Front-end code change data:

+ + + + + + +

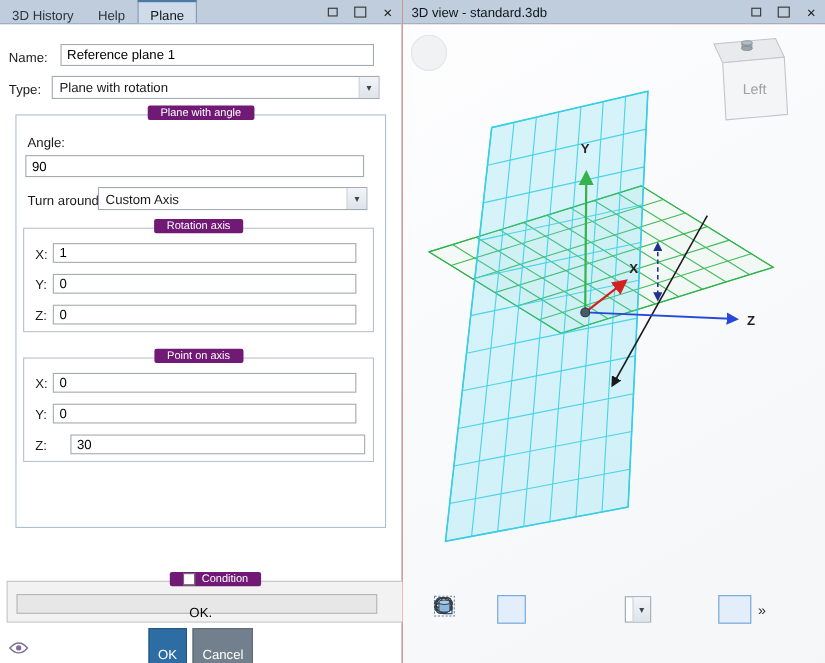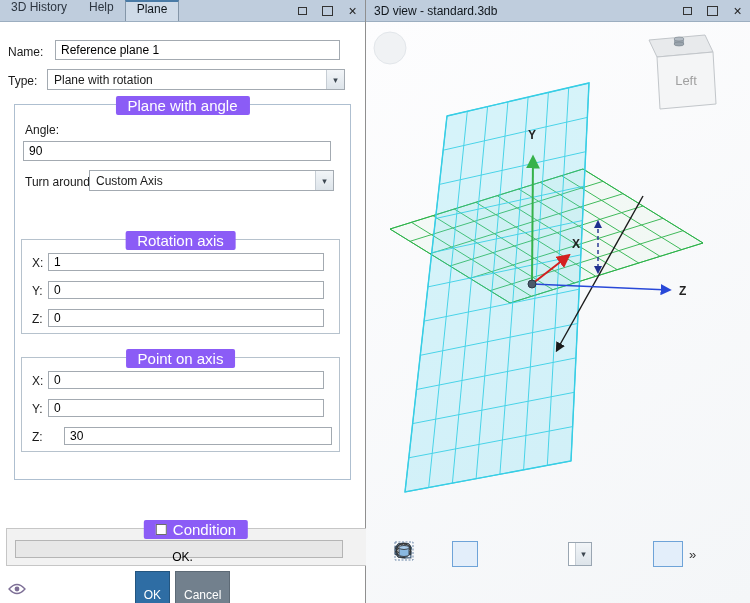--- a/index.html
+++ b/index.html
@@ -9,7 +9,7 @@
   
   .left-panel{width:366px;min-width:366px;position:relative;background:#ffffff;border-right:1px solid #8f8f8f;box-sizing:border-box;}
   .titlebar{height:22px;background:#bfcddd;display:flex;align-items:stretch;border-bottom:1px solid #9caec0;box-sizing:border-box;}
-  .tab{display:flex;align-items:flex-start;padding:0 11px;color:#2c3540;cursor:default;}
+  .tab{display:flex;align-items:flex-end;padding:0 11px;color:#2c3540;cursor:default;}
   .tab.active{background:#cfdbe8;border-left:1px solid #8496a8;border-right:1px solid #8496a8;border-top:2px solid #4a7ba6;color:#10161c;}
   .win-buttons{margin-left:auto;display:flex;align-items:stretch;}
   .win-btn{width:25px;display:flex;align-items:center;justify-content:center;color:#222;}

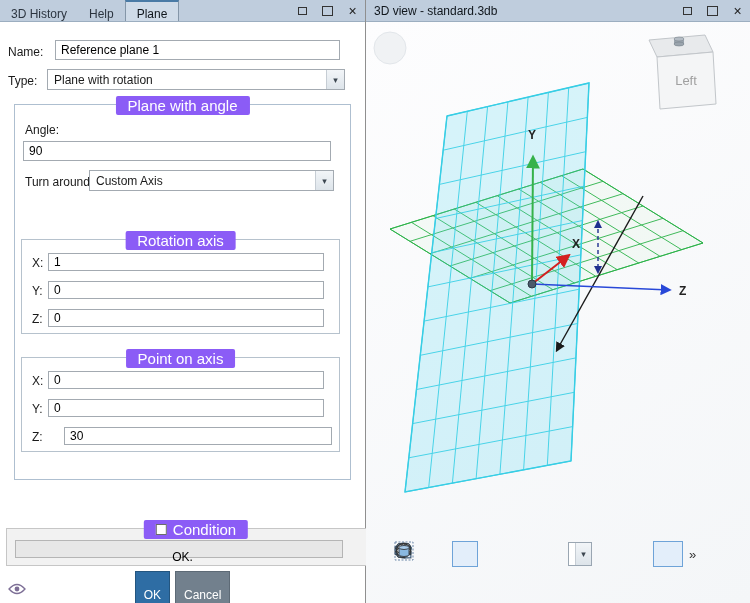--- a/index.html
+++ b/index.html
@@ -28,7 +28,7 @@
 
   .group{position:absolute;box-sizing:border-box;border:1px solid #aebfd0;}
   .group.inner{border-color:#b6c2cd;margin-top:32px;}
-  .group-title{position:absolute;top:-9px;left:50%;transform:translateX(-50%);background:#8b5cf6;color:#fff;padding:1px 12px;font-size:15px;white-space:nowrap;border-radius:2px;display:flex;align-items:center;gap:6px;}
+  .group-title{position:absolute;top:-9px;left:50%;transform:translateX(-50%);background:#701a75;color:#fff;padding:1px 12px;font-size:10px;white-space:nowrap;border-radius:2px;display:flex;align-items:center;gap:6px;}
   .checkbox{display:inline-block;width:9px;height:9px;background:#fff;border:1px solid #6b6b6b;}
 
   .cond-group{position:absolute;box-sizing:border-box;border:1px solid #c6c6c6;background:#f2f2f2;}

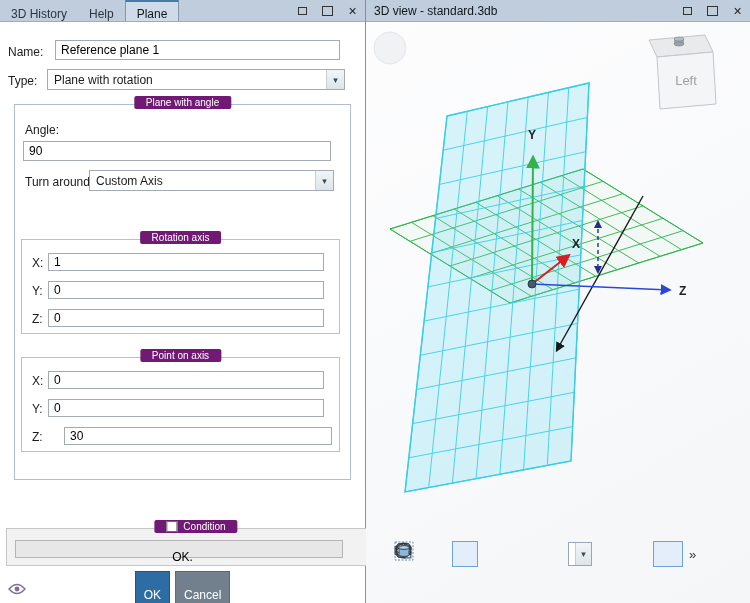--- a/index.html
+++ b/index.html
@@ -27,7 +27,7 @@
   .dropdown .dd-arrow{width:17px;border-left:1px solid #c6cdd4;background:linear-gradient(#f2f5f8,#dde4ea);display:flex;align-items:center;justify-content:center;color:#3c4650;font-size:9px;}
 
   .group{position:absolute;box-sizing:border-box;border:1px solid #aebfd0;}
-  .group.inner{border-color:#b6c2cd;margin-top:32px;}
+  .group.inner{border-color:#b6c2cd;}
   .group-title{position:absolute;top:-9px;left:50%;transform:translateX(-50%);background:#701a75;color:#fff;padding:1px 12px;font-size:10px;white-space:nowrap;border-radius:2px;display:flex;align-items:center;gap:6px;}
   .checkbox{display:inline-block;width:9px;height:9px;background:#fff;border:1px solid #6b6b6b;}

+ + + + + + +

Each line above that contains the string "default" should be identified and copied.

OUTPUT:
-  .tab{display:flex;align-items:flex-start;padding:0 11px;color:#2c3540;cursor:default;}
+  .tab{display:flex;align-items:flex-end;padding:0 11px;color:#2c3540;cursor:default;}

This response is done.